- _Records for this exercise_:
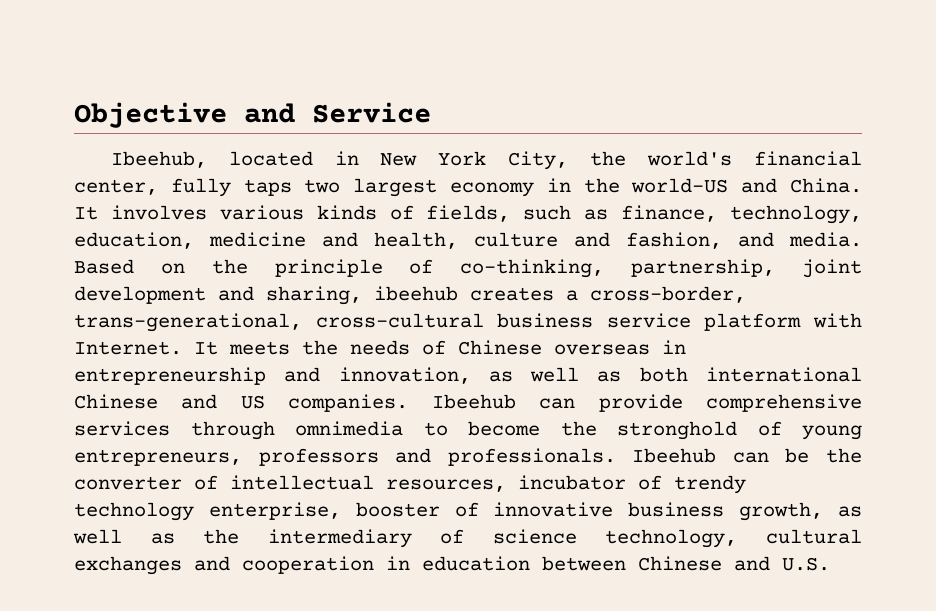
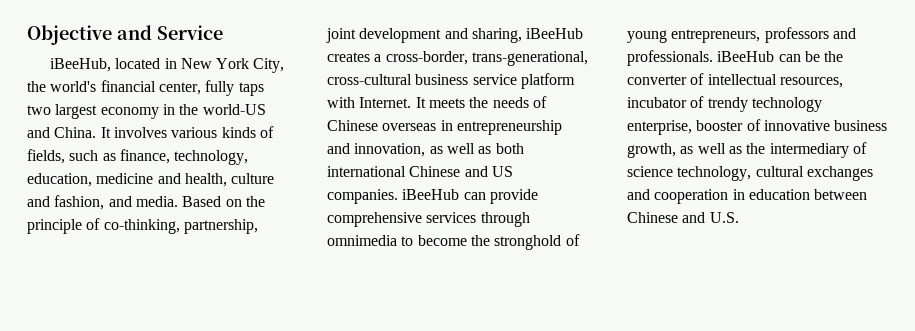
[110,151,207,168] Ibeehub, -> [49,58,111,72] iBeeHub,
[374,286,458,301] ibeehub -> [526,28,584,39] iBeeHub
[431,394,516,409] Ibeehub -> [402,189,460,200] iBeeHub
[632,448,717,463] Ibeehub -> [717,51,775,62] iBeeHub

---

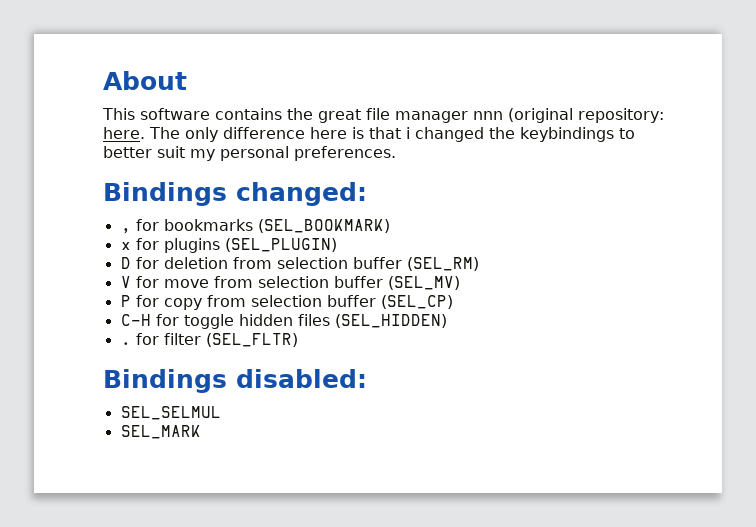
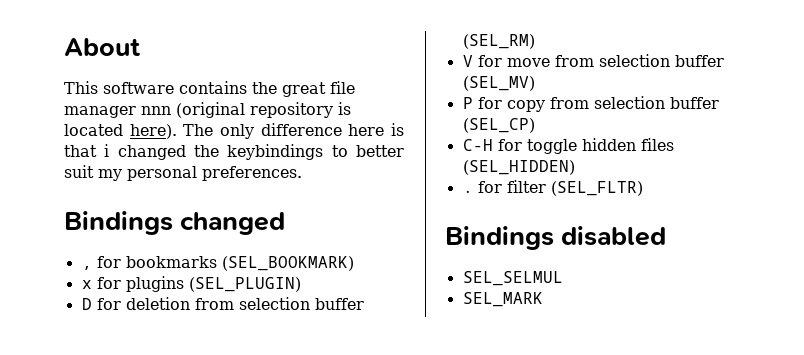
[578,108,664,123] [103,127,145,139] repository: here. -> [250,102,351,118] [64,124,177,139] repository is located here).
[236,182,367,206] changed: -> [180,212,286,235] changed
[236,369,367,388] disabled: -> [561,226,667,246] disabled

- _Work required_: What are the lines, exactly as written above, from the line with "[578,108,664,123] [103,127,145,139] repository: here." to the line with "[236,369,367,388] disabled: ->", both included? Output only those.

- _Result of the exercise_:
[578,108,664,123] [103,127,145,139] repository: here. -> [250,102,351,118] [64,124,177,139] repository is located here).
[236,182,367,206] changed: -> [180,212,286,235] changed
[236,369,367,388] disabled: -> [561,226,667,246] disabled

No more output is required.